The rest of the chapter was mostly action and the flow felt right so I’ll leave it at that. Before I sign off I just want to say I like the intro to each section with the nicknames for who the section will focus on. I didn’t notice it at first but I like it.
| Slices 6/16/12 . chapter 3
I'll look forward to reading the nrxt chapter.
| cargas 6/16/12 . chapter 1
I really want to see knight of Orb akin to New Jedi Order (the force, lightsaber/beamsaber and all)
| Hcps123 6/13/12 . chapter 1
Hi, um this is a little awkward since you don't know me and I don't know you. I just want to say I'm not doing this for the CP, given Asmus and Lord's review ability there's no way in hell I can beat them but I did decided that it would benefit me to read other people's story's. I'm sorry I only have a selfish answer to give you but on the bright side it means I'm starting at the beginning, I hate it when I jump into the middle of a story.
You can also count on me to be honest, this is all base completely off my opinion and it's very possible that I am completely wrong but I won't hesitate to tell you want I think.
To start off I LOVE your word to the author, it was witty funny and innovative not to mention very real. Having a conversations with yourself is just instant comic relief and I was laughing pretty good...but that isn't the story.
Ok I know you wrote prologe but that really doesn't matter, this is in affect the first chapter of your story. It just takes place before your current timeline. The first couple of paragraphs of a story dictate the mood, pace, and most importantly of all the reader to your story. It doesn't matter how good your character grow, how kick ass the future fights are, or how mind blowing your plot twist are if your first couple of paragraphs are boring the reader will stop reading then and there and you'll most likely never be able to get them back.
That's why your first paragraphs have to be awesome or at the least make the reader want to continue reading to know more. The majority of this prologe was emotionless because you were telling it from third person (I'm not to hot in english, yea I know that hurts my credibity, so fill in which third person it was) which mean we saw everything but felt nothing.
I think your prologe would have been greatly improved by having this told from both the view of one of the escaping sciencetist and the leader of the Blue Cosmos troops. It's not enough to just tell me a masscared happen you have to show me a masscared happen, show me the panic the confusion as the civilions try to run for their lives, maybe to get home for his daughter's birthday.
I want to feel something when these people are getting killed not "And then man a gets killed, then man b" because that's how it came across. Another thing, you're very descriptive. That's good, it puts something in my mind, but I think you over did it a little. It's just fact, after fact, after fact breathe man god damn don't forget to breath.
If your description is going to take three long paragraphs put an action scene or two in there somehow. My low level intelligence can only process so much at a time, espically using military and weapon terms which I don't use normally so halway through that intro of Kira's uncles I was just like "god is this ever going to end, when am I going to get to an action scene."

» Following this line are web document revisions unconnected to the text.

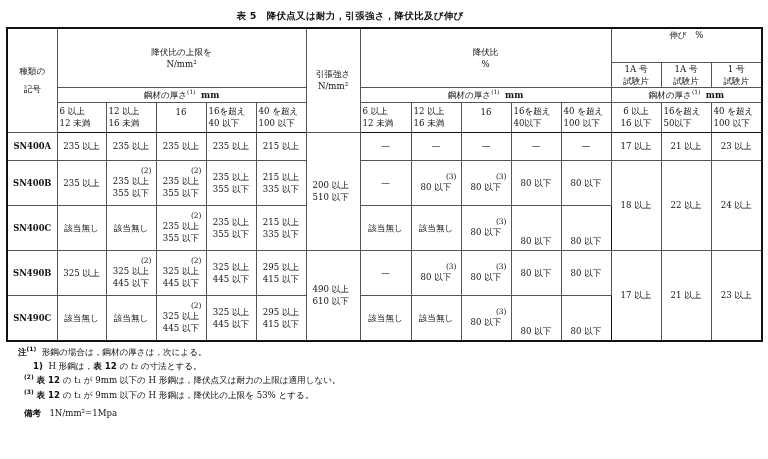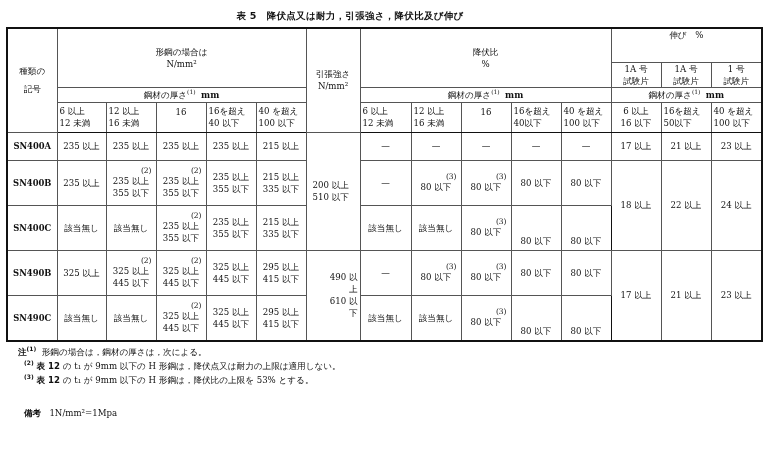"形鋼の場合は" span.unit { text: 形鋼の場合は -> 降伏比の上限を }
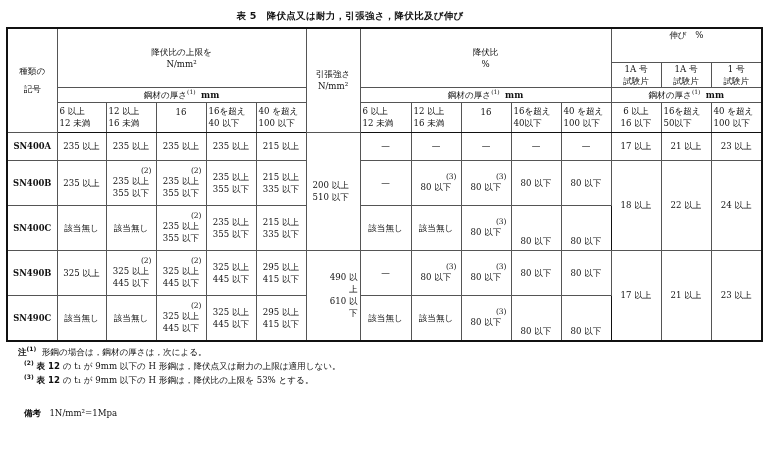"490 以上" td { padding-left: 17px -> 6px; text-align: right -> left }
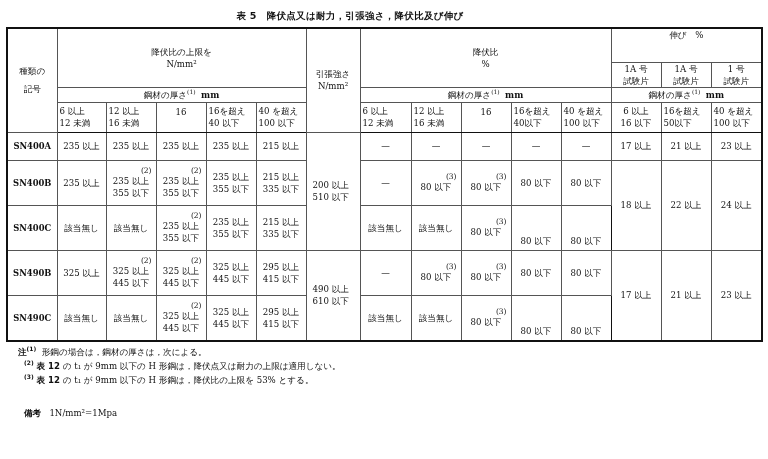"1) H 形鋼は，表 12 の" div.sub { html: none -> <div> <span>1)</span>&nbsp;&nbsp;<span>H 形鋼は，</span><span>表 12</span><span> の </span><i>t₂</i><span> の寸法とする。</span> </div> }
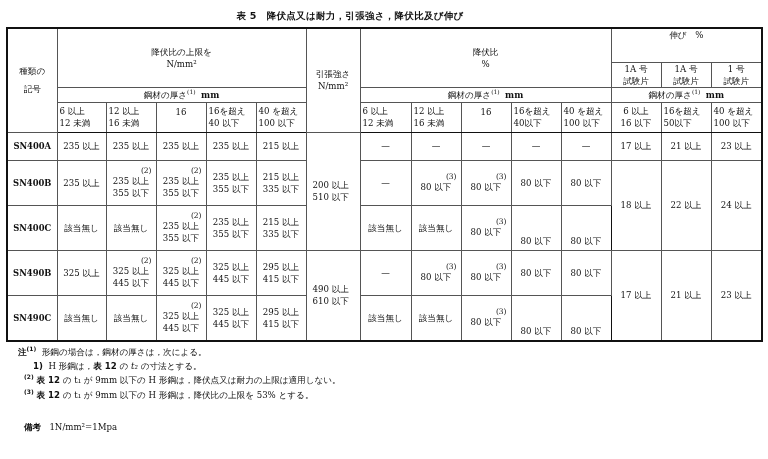"備考 1N/mm²=1Mpa" div.rem { margin-top: 18px -> 4px }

Still I'm a little jealous of you, you have 15 reviews for three chapters...that's annoyingly impressive. That rounds out to 5 reviews every chapter vs. my own story that only has about 2 to 3 reviews per chapter. But I want to be honest with you, I'm just not interested. I'm sorry but I figured that it's better to tell you up front rather then get your hopes up.
If I were to read chapter 2 it would be because of the CP points and not because I liked your story and you as a writer deserve more then that.
| Dark Phoenix Jake 6/10/12 . chapter 3
I like this story, I look forward to more chapters.
| Lyndine 6/10/12 . chapter 3
Didn't you write on the previous chapter that Kira's a Lieutenant, not Commander?